Trinity Seminary

from the Dana Review, Fall 1977   Volume 32, Number 1    Dana College Blair, Nebraska

         Trinity Seminary was a school without a name that first year of 1884-85 when Pastor A. M. Andersen, a Danish immigrant, held classes for four students in his Blair home, a simple white frame house.
         It was in the fall shortly before those classes started that the Danish Evangelical Lutheran Church Association (also known as the Blair Synod) was formed in Argo, Nebraska.  The nine pastors from 19 congregations who met there had earlier been affiliated with the Norwegian-Danish Conference.
         Their split with the Conference had come about partly over its refusal to hire a Danish professor to teach at Augsburg Seminary, the Conference's theological training school in Minneapolis, where Andersen had studied for two years, and partly over the pastors' desire to establish a folk high school like those they had known in Denmark.
         Their desire for their own school led to the classes that began that fall.  Even though classes at first were limited to training men for the ministry, students from the beginning studied both theological and general academic subjects.
         The next summer, pastors, laymen, and two of the first students met at Blair's First Lutheran Church (where Andersen was pastor) to discuss a new building for the school.
         It was at this meeting that "Trinitatis Seminarium" was organized, with articles of incorporation adopted and signed.  Andersen was elected president.
         The new building could not be completed before October 1886, however, so the seminary,  now with a dignified Latin name and five more students, was housed for one more year in Pastor Andersen's modest home. (The house, extensively remodeled, still stands at 2104 Park Street.)
         Together the citizens of Blair and members of the synod raised $7,000 for the new structure, which was dedicated October 21, 1886.  Land was donated by three Blair residents.
         Today that structure is the central part of Old Main. (At what point in its history did the building earn the name "Old Main?" And who first called it that?)
         Old Main in 1886 was an all-purpose building.  It had classrooms, offices, a library, kitchen, dining room, living quarters for President Andersen and his family, and dormitory space for 40 students.
         What Old Main did not have was centralized heating, plumbing, and lighting.  Stoves heated the rooms, and students supplied their own fuel and oil for lamps.  A water pump was behind the building; the privies were to the south.

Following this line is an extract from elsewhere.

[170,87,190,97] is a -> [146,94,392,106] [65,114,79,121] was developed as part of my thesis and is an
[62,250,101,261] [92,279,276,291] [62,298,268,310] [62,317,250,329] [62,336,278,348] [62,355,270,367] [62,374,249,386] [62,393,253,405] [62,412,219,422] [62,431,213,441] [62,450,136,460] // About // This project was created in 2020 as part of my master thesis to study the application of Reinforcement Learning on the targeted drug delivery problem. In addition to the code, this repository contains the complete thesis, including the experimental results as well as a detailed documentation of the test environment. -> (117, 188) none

Mrs. Andersen at first cooked for the students (there were 12 in the first student body that lived in Old Main), but soon a boarding club was formed, with students eating in the homes of local church members.
         That year an academy, or high school, was also organized; it shared the facilities with Trinity Seminary.
        One of the first 12 students was C. X. Hansen, who later taught at Trinity and Dana from 1894 to 1941. He also served as Dana's president during three intervals. 
         In 1889 Andersen accepted a call to another Nebraska congregation; he returned to Trinity as professor of theology for two years in the 1890's.  In 1938 the only honorary doctorate Trinity Seminary ever awarded was bestowed on its founder.  Andersen was 91; he died three years later.
      Trinity continued to grow and change.  In the early 1890's a summer course for women was offered.  Then in 1896 the synod merged with several other Danish groups to become the United Danish Evangelical Lutheran Church.  Trinity remained the theological training school for the larger body.
         As a result of the merger, an important change took place on the Blair campus.  Elk Horn College, a Danish folk high school founded in 1878 in Elk Horn, Iowa, by one of the merging groups, was moved to Blair.
         With the move, the Blair campus became co-educational, and the school offered academy, college, teacher education, and business courses. The 1903 synodical convention report declared that "The name of the school of the synod shall be Dana College and Trinity Seminary." (The report, of course, was in Danish.)
         Trinity Seminary and Dana College shared the campus for more than 50 years.  Many of Dana's men graduates became Trinity students, and many of Dana's women students married Trinity students.  Trinity professors taught religion classes at Dana, and they and their seminary students spoke in chapel.  Seminarians participated in campus life and activities.  At times both schools shared a president; at other times each had its own.
         Then in the 1950's the long-discussed merger of the United Evangelical Lutheran Church with other Lutheran synods approached realization, and the 1956 UELC convention voted to merge Trinity with Wartburg Seminary, a school of the American Lutheran Church in Dubuque, Iowa. (The ALC was founded by German immigrants.)
         Life on the Blair campus would never again be the same.
         The Trinity faculty and some of the students moved to Dubuque.  For the next four years Wartburg and Trinity students attended the same classes taught by the same professors, but they registered and received their degrees as either Trinity or Wartburg students.
         In 1960 the merger of the UELC, ALC, and Evangelical Lutheran Church (which had Norwegian roots) became official.  All three synods became The American Lutheran Church, and Trinity Seminary merged with Wartburg Seminary.
         A final note: The Lutheran Free Church joined the new synod several years later.  It was a Norwegian body, and its theological training school was Augsburg Seminary, where a few Danish pastors 80 years earlier had been unsuccessful in their attempts to have a Danish professor added to its faculty.